• Task data
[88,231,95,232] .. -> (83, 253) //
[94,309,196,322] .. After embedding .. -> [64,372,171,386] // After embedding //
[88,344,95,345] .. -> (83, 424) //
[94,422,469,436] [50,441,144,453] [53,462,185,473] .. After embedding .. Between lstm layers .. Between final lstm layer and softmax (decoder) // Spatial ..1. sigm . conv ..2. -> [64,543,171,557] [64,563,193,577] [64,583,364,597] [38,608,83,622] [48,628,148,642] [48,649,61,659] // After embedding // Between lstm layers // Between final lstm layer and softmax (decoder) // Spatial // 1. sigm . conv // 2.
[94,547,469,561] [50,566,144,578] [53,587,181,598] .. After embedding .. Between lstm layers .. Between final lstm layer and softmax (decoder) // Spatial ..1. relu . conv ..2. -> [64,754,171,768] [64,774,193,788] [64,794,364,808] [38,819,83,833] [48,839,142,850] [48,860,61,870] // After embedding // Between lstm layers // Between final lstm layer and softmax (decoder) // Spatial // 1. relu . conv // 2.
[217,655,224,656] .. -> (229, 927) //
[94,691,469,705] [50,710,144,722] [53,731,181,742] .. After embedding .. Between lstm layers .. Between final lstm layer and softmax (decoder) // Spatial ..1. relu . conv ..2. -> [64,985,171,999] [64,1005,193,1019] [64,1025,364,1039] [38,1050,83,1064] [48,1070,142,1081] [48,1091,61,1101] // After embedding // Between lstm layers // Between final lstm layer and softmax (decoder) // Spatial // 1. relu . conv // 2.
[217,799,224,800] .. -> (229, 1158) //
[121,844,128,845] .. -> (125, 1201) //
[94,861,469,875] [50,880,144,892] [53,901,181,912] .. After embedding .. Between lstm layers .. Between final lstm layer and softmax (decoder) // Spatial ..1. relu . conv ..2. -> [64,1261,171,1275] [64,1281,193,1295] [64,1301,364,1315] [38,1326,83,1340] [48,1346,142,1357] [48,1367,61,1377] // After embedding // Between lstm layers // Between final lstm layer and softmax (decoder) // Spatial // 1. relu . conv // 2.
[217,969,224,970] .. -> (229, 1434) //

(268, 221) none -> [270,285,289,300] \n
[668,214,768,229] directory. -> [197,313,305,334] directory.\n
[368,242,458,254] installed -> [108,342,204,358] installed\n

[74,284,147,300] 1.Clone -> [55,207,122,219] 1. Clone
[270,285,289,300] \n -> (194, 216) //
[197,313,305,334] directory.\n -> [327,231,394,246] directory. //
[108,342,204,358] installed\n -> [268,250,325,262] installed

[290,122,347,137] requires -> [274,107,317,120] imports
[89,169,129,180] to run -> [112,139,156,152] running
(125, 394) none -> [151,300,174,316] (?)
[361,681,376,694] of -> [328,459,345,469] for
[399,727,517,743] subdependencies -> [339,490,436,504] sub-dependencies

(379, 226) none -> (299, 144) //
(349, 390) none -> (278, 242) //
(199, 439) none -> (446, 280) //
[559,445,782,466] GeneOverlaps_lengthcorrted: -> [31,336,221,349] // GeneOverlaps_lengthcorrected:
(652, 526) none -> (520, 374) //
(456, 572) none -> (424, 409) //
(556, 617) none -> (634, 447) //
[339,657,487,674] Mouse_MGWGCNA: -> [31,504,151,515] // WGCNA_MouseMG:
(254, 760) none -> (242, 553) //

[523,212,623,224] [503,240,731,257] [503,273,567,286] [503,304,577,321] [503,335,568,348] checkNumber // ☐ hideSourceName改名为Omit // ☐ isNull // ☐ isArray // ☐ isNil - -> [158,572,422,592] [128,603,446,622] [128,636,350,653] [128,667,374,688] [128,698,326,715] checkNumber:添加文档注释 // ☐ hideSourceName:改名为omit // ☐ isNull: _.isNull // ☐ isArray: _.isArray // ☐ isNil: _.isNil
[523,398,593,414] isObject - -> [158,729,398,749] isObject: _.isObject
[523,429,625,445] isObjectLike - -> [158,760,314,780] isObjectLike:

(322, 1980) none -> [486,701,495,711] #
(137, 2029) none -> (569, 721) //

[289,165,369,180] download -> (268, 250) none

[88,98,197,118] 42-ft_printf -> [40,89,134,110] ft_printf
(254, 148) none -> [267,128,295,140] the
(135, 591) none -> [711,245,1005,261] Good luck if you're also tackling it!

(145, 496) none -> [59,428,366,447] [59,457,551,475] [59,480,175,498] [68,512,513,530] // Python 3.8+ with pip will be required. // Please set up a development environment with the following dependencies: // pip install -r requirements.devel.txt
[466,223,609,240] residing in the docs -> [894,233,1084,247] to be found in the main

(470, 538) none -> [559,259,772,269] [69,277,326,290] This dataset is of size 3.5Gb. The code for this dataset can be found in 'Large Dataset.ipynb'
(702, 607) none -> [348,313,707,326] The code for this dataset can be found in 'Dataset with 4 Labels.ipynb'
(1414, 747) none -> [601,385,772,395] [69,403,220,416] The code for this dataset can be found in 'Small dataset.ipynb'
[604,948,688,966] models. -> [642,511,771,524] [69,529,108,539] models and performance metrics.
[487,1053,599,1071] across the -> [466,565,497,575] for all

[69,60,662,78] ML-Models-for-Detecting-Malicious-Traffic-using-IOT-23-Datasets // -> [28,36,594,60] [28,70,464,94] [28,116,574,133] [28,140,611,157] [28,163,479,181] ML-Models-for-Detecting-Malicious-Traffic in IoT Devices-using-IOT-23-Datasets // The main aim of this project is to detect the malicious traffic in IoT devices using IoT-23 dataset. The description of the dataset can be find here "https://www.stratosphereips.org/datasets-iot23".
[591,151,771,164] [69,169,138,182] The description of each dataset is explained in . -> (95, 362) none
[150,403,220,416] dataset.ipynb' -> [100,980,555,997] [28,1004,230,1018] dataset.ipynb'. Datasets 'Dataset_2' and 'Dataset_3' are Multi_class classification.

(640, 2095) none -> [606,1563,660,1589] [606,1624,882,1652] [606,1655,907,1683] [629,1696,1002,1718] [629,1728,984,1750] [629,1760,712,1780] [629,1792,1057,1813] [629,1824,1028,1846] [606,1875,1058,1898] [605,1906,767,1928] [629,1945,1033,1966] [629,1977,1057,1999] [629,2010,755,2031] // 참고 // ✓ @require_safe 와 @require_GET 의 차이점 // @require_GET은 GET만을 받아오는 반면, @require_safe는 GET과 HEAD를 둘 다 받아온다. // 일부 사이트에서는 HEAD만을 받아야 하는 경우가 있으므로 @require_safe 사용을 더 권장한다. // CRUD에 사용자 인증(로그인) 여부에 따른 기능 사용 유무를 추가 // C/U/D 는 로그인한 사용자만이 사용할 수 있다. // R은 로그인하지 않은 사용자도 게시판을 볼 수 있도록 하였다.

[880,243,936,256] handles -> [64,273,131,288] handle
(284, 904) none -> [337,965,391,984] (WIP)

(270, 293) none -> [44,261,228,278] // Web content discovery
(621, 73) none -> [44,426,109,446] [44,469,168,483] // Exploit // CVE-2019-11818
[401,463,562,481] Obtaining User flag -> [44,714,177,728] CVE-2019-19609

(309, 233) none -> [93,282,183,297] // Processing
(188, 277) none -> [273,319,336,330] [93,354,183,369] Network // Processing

• What the exercise asks
Your task is to restate, word for word, only those lines above that fall between the line holding "(125, 394) none -> [151,300,174,316] (?)" and the line holding "(199, 439) none -> (446, 280) //", inclusive.

• Solution to this problem
(125, 394) none -> [151,300,174,316] (?)
[361,681,376,694] of -> [328,459,345,469] for
[399,727,517,743] subdependencies -> [339,490,436,504] sub-dependencies

(379, 226) none -> (299, 144) //
(349, 390) none -> (278, 242) //
(199, 439) none -> (446, 280) //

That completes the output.